Sara and I went out for a run today. Three times 12 minutes, with a two minute break in between. It was day one of her second running schedule. The first one helped her to run 30 minutes. This one will double it up.
She has a goal, or better two goals. Goal one is running 10 kilometers in Sussex, Spring next year. That race isn’t just 10k, it also has 400 meters of altitude. If she succeeds there, she wants to run the 11 kilometer Dolomiti Extreme trail run next summer. That one has 680 metres of altitude.
Training schedule
Her goals are my goals. Or better, it’s my goal to get her fit and trained at the starting line. Which means as much as I have to make her a second running schedule. Which is a fun thing, don’t get me wrong. I just have to do it. And that’s not always easy for me. I’m very good at procrastinating. I kind of need a deadline. I think that’s why working at a daily newspaper was so good for me.

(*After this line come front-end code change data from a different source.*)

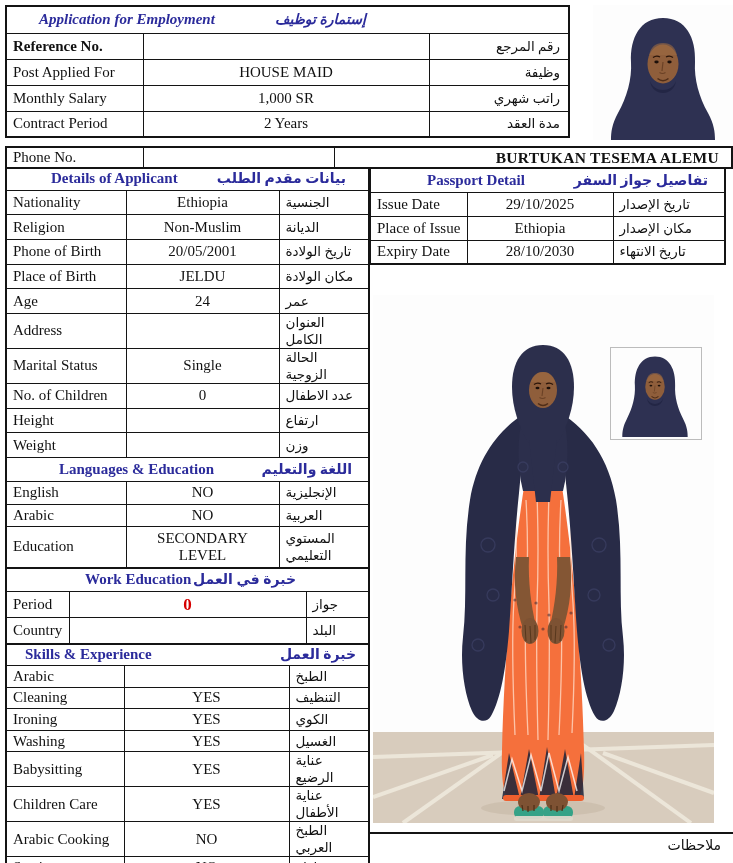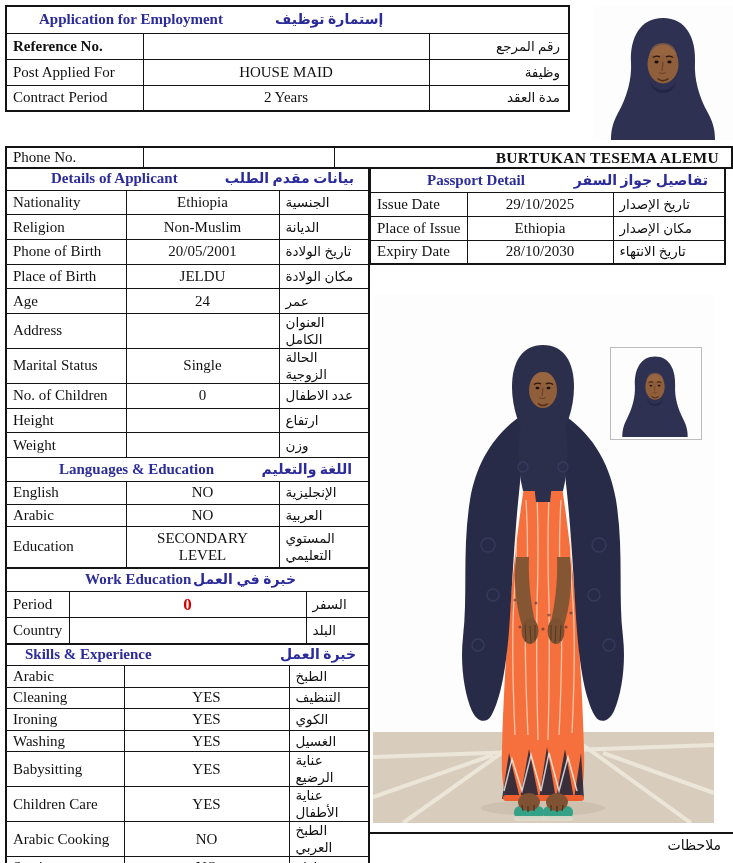--- a/index.html
+++ b/index.html
@@ -20,7 +20,7 @@
   
   .t-top{position:absolute;left:5px;top:5px;width:563px;border:2px solid #141414;}
   .t-top tr{height:26px;}
-  .t-top tr.hd{height:27px;}
+  .t-top tr.hd{height:27px;font-style:italic;}
   .t-top .arc-r{padding-right:8px;}
   .hdr-top-en{margin-left:26px;}
   .hdr-top-ar{left:262px;}

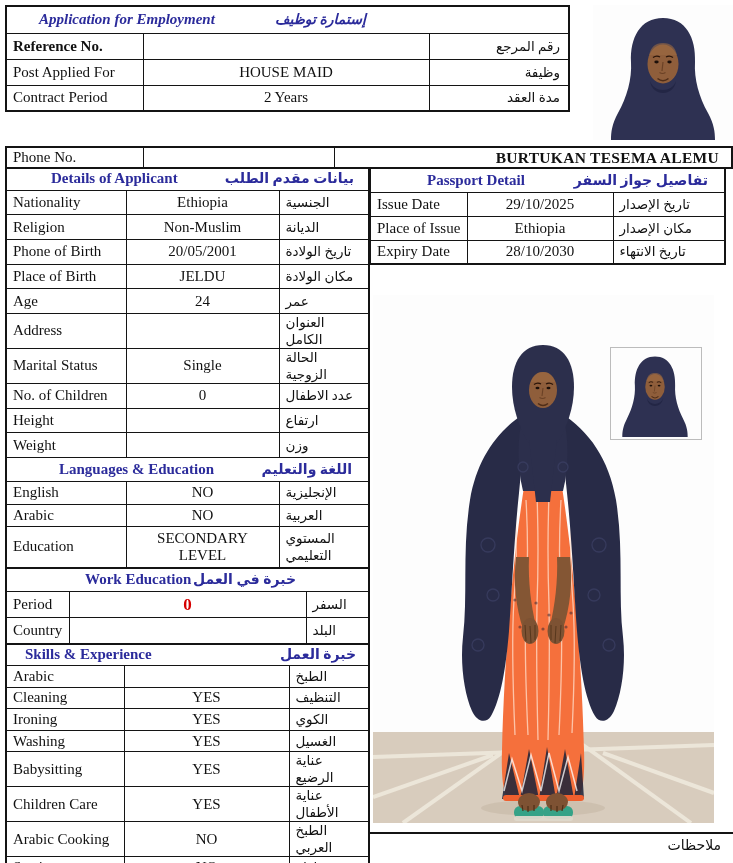--- a/index.html
+++ b/index.html
@@ -98,6 +98,11 @@
       <td class="arc-r">وظيفة</td>
     </tr>
     <tr>
+      <td class="lbl">Monthly Salary</td>
+      <td class="val">1,000 SR</td>
+      <td class="arc-r">راتب شهري</td>
+    </tr>
+    <tr>
       <td class="lbl">Contract Period</td>
       <td class="val">2 Years</td>
       <td class="arc-r">مدة العقد</td>

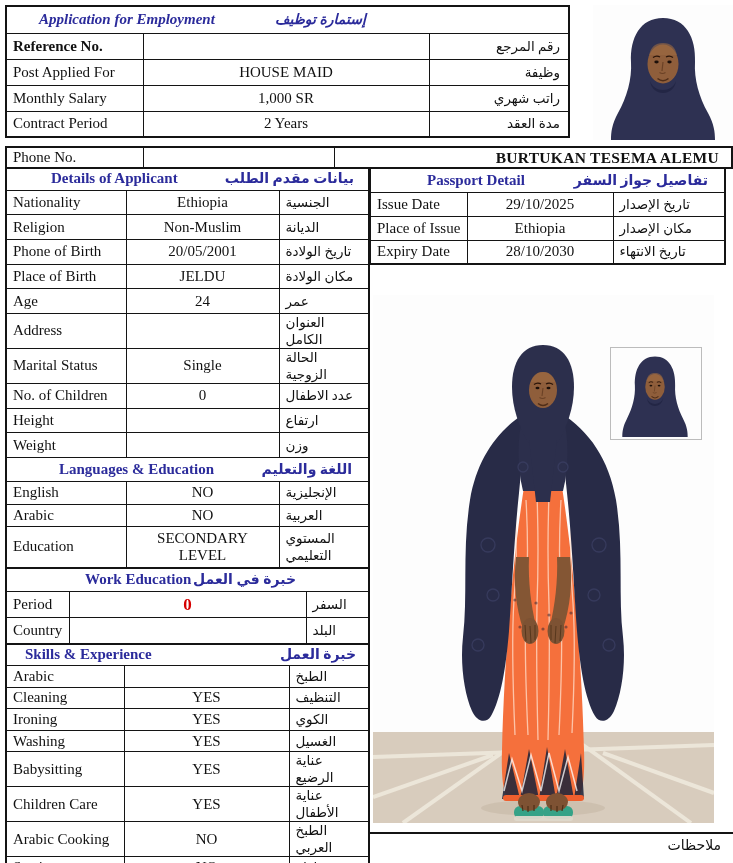--- a/index.html
+++ b/index.html
@@ -44,7 +44,7 @@
   .t-details tr.r-lang{height:22.5px;}
   .t-details tr.r-edu{height:41px;}
   .hdr-det-en{margin-left:38px;}
-  .hdr-det-ar{right:8px;text-align:right;}
+  .hdr-det-ar{right:16px;text-align:right;}
   .hdr-lang-en{margin-left:46px;}
   .hdr-lang-ar{right:10px;}
   .t-work tr{height:26px;}

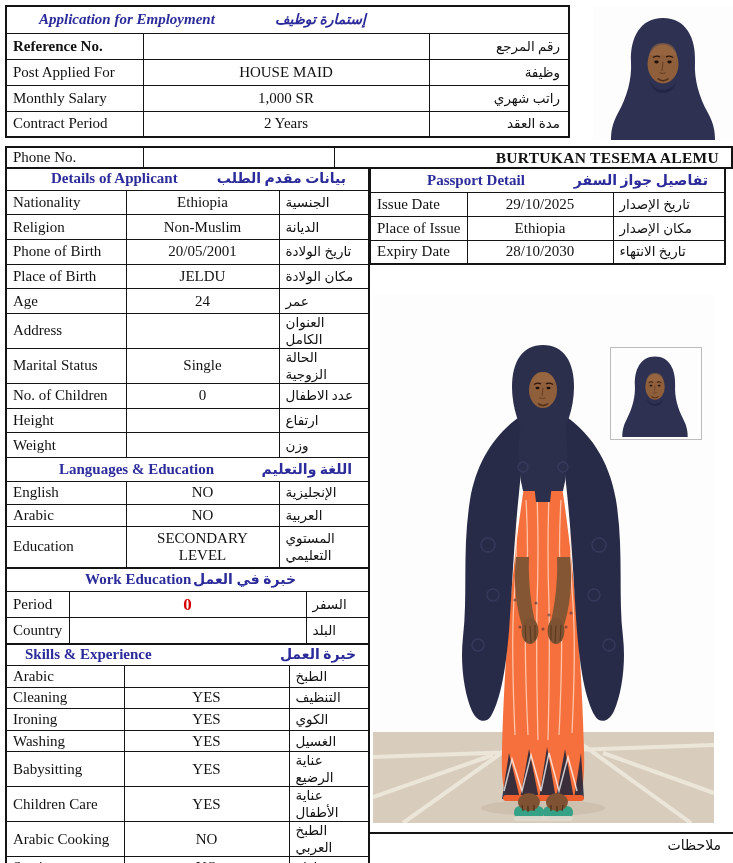--- a/index.html
+++ b/index.html
@@ -251,7 +251,7 @@
       <tr>
         <td class="lbl">Period</td>
         <td class="val val-red">0</td>
-        <td class="arc">السفر</td>
+        <td class="arc">جواز</td>
       </tr>
       <tr>
         <td class="lbl">Country</td>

So the last couple of weeks, I’ve postponed making her second running schedule. I wanted to, but I didn’t have the inspiration. Yesterday I finally did. I decided to break the goal into two parts. First a schedule to run an hour. After that a schedule to run 10 kilometers.
Easy goal
Okay, running for an hour might mean she can run 10 kilometers. But that’s not important for now. What is important is being able to run for 60 minutes. That’s an easier goal than 10 kilometers. I think focusing on distance is the wrong focus in the beginning. An hour is always an hour, no matter how fast you run. 10 kilometers can sometimes be 40 minutes, but other times more than an hour. It easily leads to competing with yourself. Wanting to be faster than last time. In the beginning you don’t want to be fast. You just want to run. Slow, preferably. It’s all about building your engine. I will tell you more about that soon.
Ardennes
When she’s able to run an hour, we will focus on her 10 kilometer race in Sussex, which means going to the Ardennes a couple of times. We need altitude. The Ardennes is where we can find that. RELATED: The biggest lessons from the Bear Trail I think it would also be good if she’s able to run 15 kilometers by the time she is going to do the race. Don’t tell her, it will freak her out. But if she knows she can do 15k, 10 kilometers is going to sound easy. It’s a little mental trick I like to build into a training schedule.

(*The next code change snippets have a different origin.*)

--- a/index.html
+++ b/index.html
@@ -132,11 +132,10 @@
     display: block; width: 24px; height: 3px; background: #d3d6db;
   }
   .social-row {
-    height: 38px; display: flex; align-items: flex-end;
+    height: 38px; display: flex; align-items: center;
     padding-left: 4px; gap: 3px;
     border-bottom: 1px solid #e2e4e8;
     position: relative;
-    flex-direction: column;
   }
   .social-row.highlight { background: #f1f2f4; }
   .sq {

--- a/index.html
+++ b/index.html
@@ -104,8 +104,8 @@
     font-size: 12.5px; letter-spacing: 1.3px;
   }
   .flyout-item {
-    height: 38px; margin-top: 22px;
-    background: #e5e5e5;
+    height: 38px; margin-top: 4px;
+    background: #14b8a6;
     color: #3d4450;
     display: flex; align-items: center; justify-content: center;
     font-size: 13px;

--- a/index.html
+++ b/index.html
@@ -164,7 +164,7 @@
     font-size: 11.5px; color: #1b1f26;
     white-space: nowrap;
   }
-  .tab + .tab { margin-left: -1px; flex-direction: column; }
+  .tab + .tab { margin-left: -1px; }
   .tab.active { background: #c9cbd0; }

I did it in her first 30 minute schedule as well. She ran once 4 times 8 minutes. A total of 32 minutes. So when she had to do her final run of 30 minutes in one go, she already knew she could do it. She just hadn’t done it in one go yet. That was the only difference.
I have it in mind for my own training schedule as well. I will run 50 kilometers in Sussex. That means in training I will have one weekend, where I do 25 kilometers two days in a row. If I can do that, I should be able to run 50 kilometers in one go as well. It’s just a little mental thing, but then again, isn’t running as much mentally as physically?